The Heritage Park Hotel is reputedly Honiara’s best and was considered good enough to host the recent royal visit by Wills and Kate. Situated right on the shores of the bay, all rooms have water views and being the 5-acre site of the former Governor’s Residence, the grounds are well established and tropical. There’s a selection of dining opportunities, from Pool Side and casual to The Terrace for all-day dining to the Renaissance for that special pan Asian or European fine fare. While the atmosphere is slightly Spartan the food at Renaissance is right up there for freshness and quality.

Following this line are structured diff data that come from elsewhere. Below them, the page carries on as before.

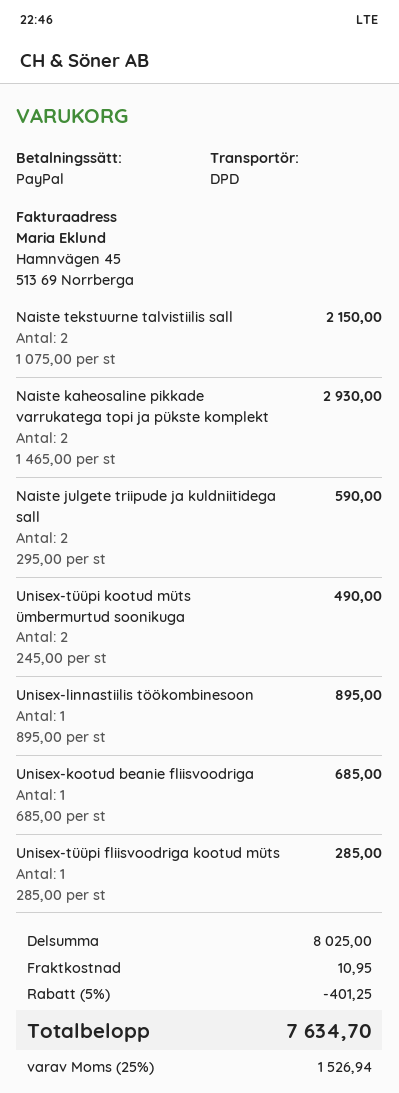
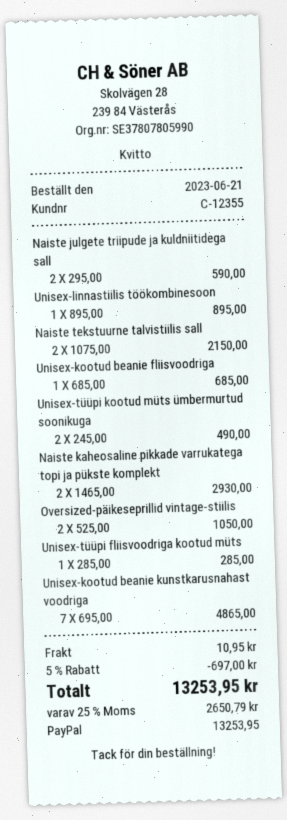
Oversized-päikeseprillid vintage-stiilis: none -> 2 x 525.00 = 1050.00
Unisex-kootud beanie kunstkarusnahast voodriga: none -> 7 x 695.00 = 4865.00
discount: 5% = 401.25 -> 5% = 697.00
tax: 25% = 1526.94 -> 25% = 2650.79
total: 7634.70 -> 13253.95

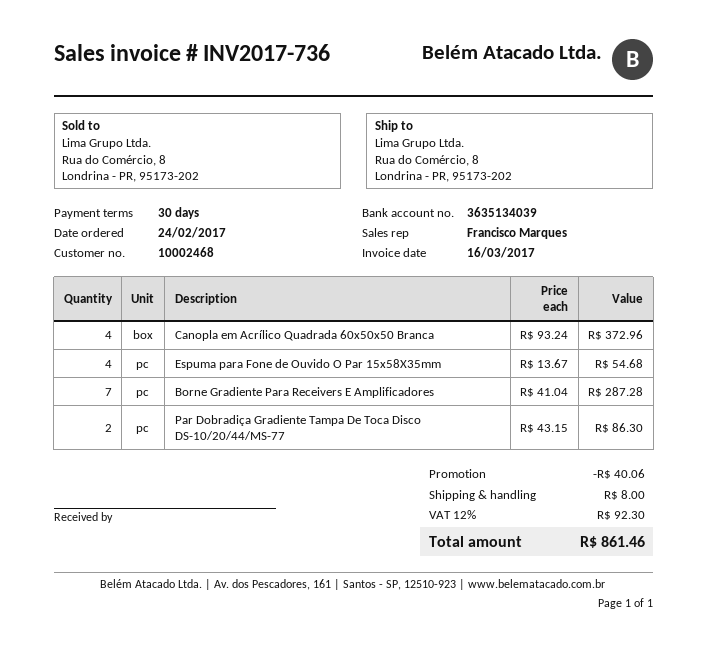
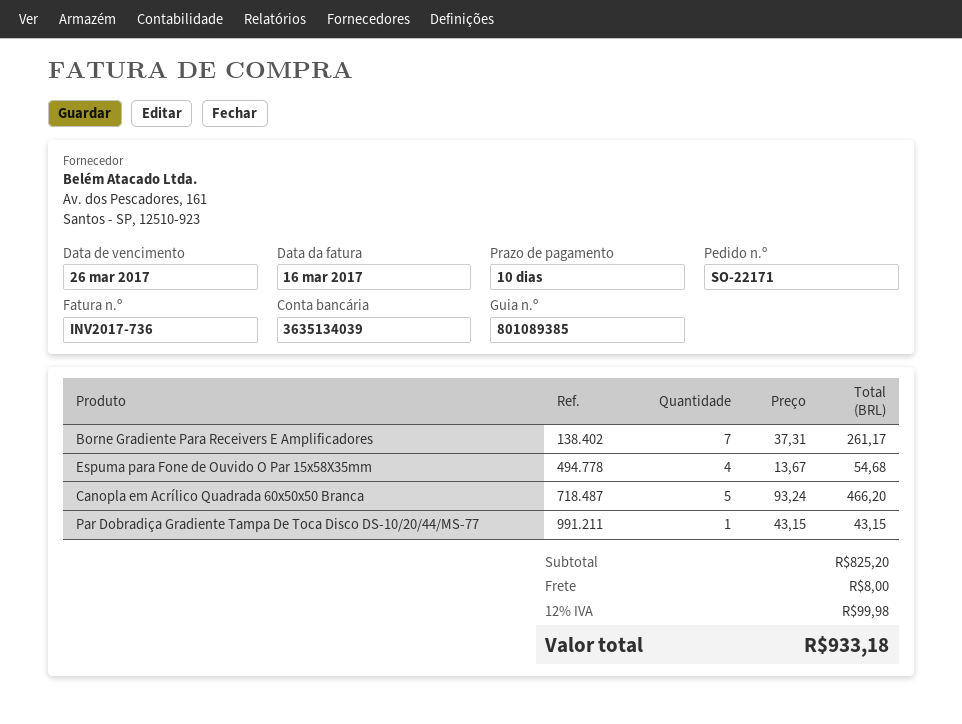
payment terms: 30 days -> 10 days
Canopla em Acrílico Quadrada 60x50x50 Branca: 4 x 93.24 = 372.96 -> 5 x 93.24 = 466.20
Borne Gradiente Para Receivers E Amplificadores: 7 x 41.04 = 287.28 -> 7 x 37.31 = 261.17
Par Dobradiça Gradiente Tampa De Toca Disco DS-10/20/44/MS-77: 2 x 43.15 = 86.30 -> 1 x 43.15 = 43.15
discount: 40.06 -> none
tax: 12% = 92.30 -> 12% = 99.98
total: 861.46 -> 933.18

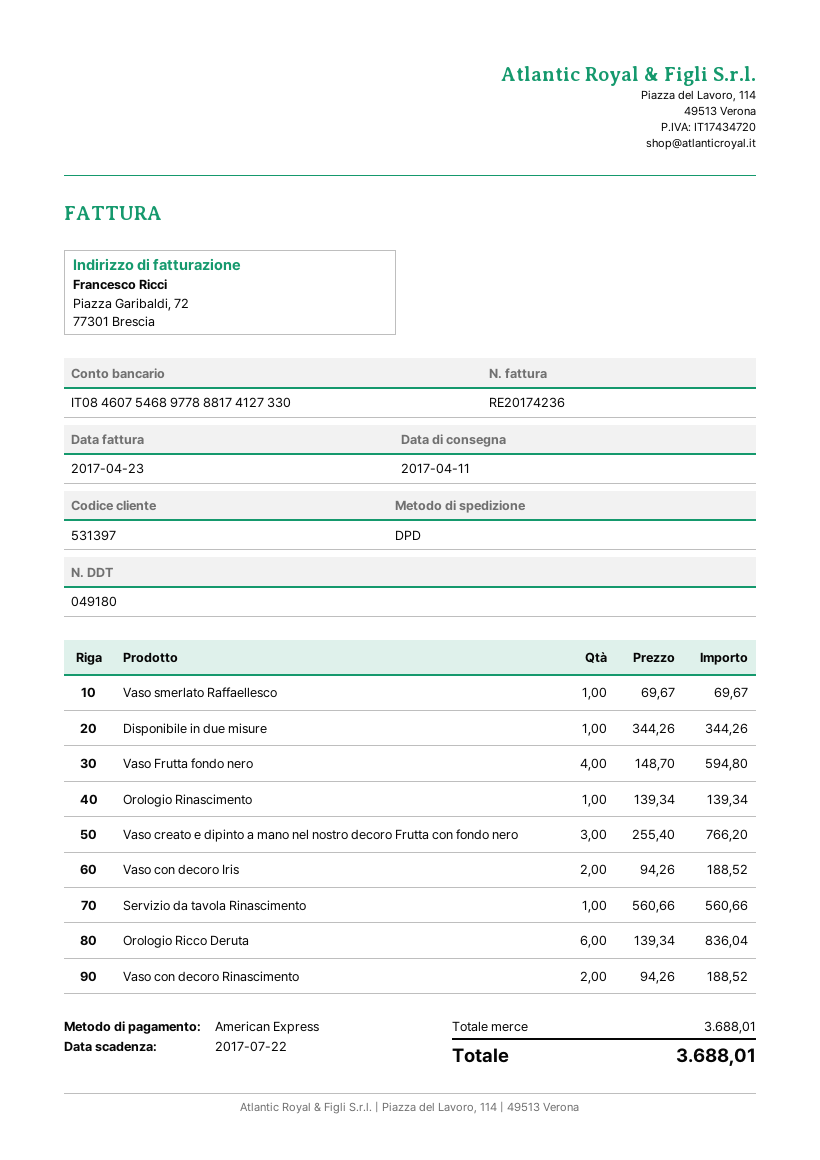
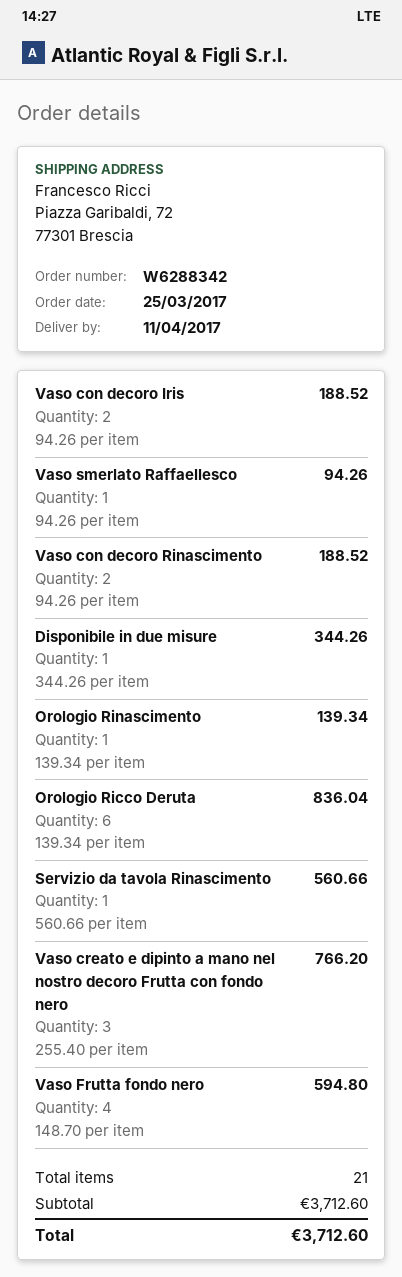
Vaso smerlato Raffaellesco: 1 x 69.67 = 69.67 -> 1 x 94.26 = 94.26
subtotal: 3688.01 -> 3712.60
total: 3688.01 -> 3712.60

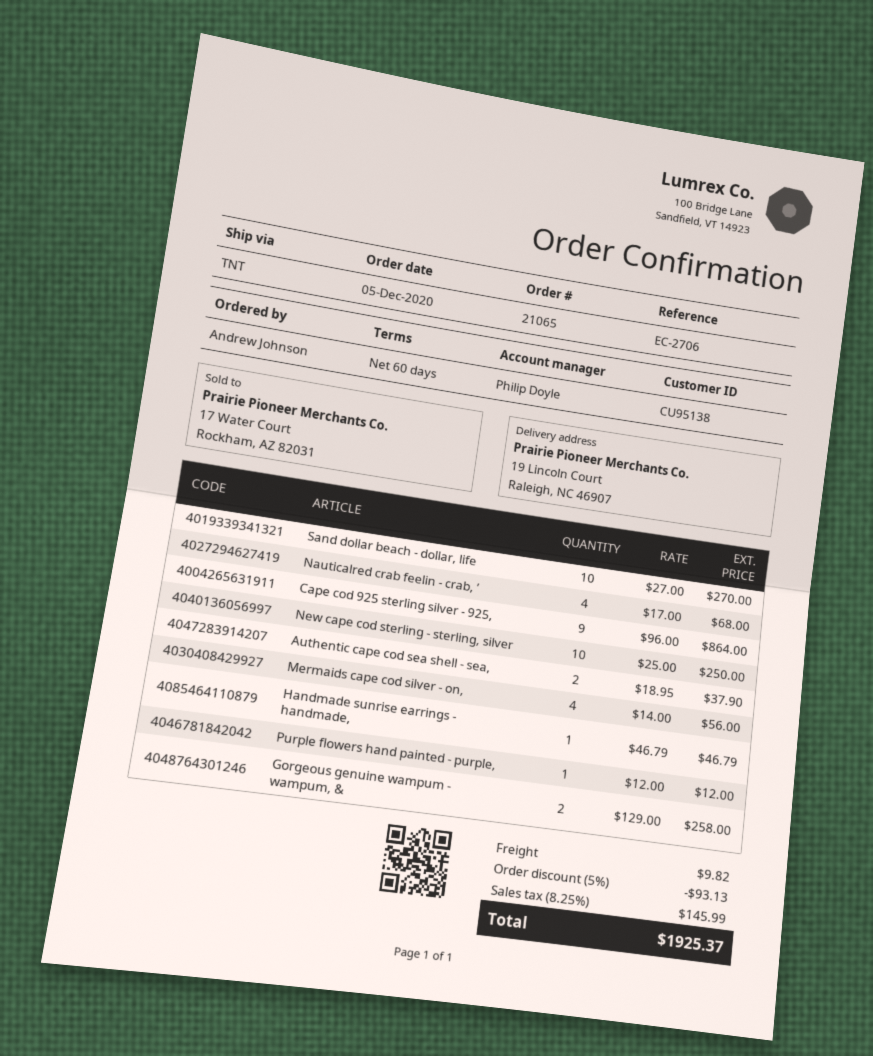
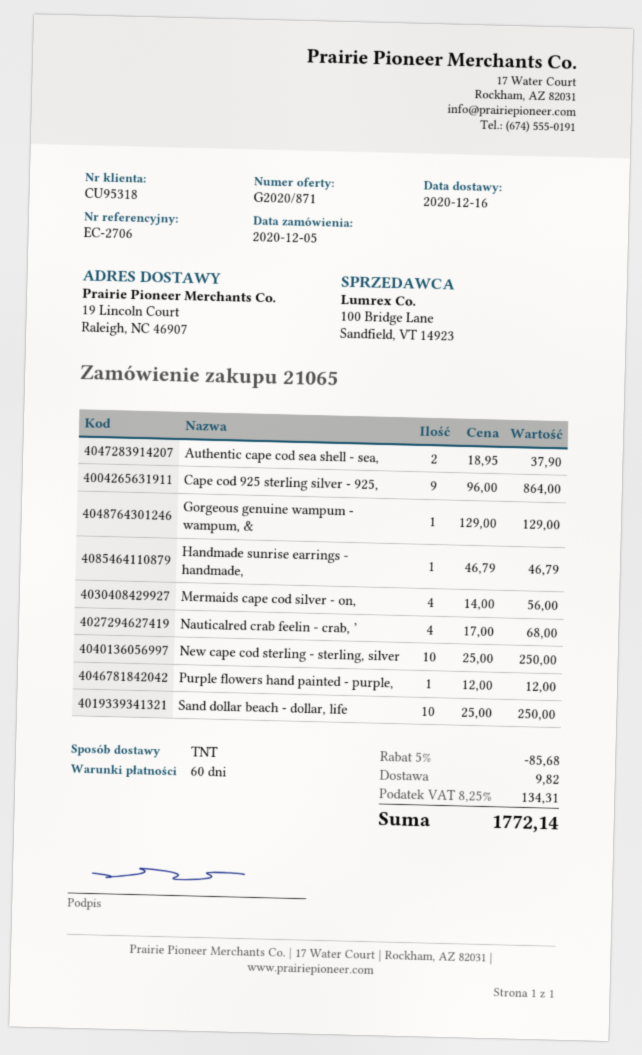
customer number: CU95138 -> CU95318
Sand dollar beach - dollar, life: 10 x 27.00 = 270.00 -> 10 x 25.00 = 250.00
Gorgeous genuine wampum - wampum, &: 2 x 129.00 = 258.00 -> 1 x 129.00 = 129.00
discount: 5% = 93.13 -> 5% = 85.68
tax: 8.25% = 145.99 -> 8.25% = 134.31
total: 1925.37 -> 1772.14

My two-tailed lobster with ‘lashings’ of garlic and butter was not only great value, it was sensitively grilled and juicy and rated highly on my unofficial Pacific Lobster Register of Creative Crustacean Cooking.
The Lime Lounge
The food scene provides a few very credible options and the local lobster and seafood is not to be missed. Not surprisingly the hotels (which top out at 4 stars) have some decent dining venues but these are complemented by a couple of very good café-style eateries with some great dishes. The Lime Lounge (right) is an old stager and sits on Commonwealth Street in the middle of the CBD and offers a selection of artwork for sale along with a good breakfast and lunch menu. The bush lime blended with ice and mint is a great tropical refresher for immediate consumption after stepping out of the humidity. For a substantial breakfast go for the RAMSI Big Breakfast, which apart from including plenty of bacon, eggs, tomato, toast and sausage can be topped up with a steak. Follow with a Merlo espresso and you have the perfect start to the day if you’re about to go out on patrol. (Closes 4pm)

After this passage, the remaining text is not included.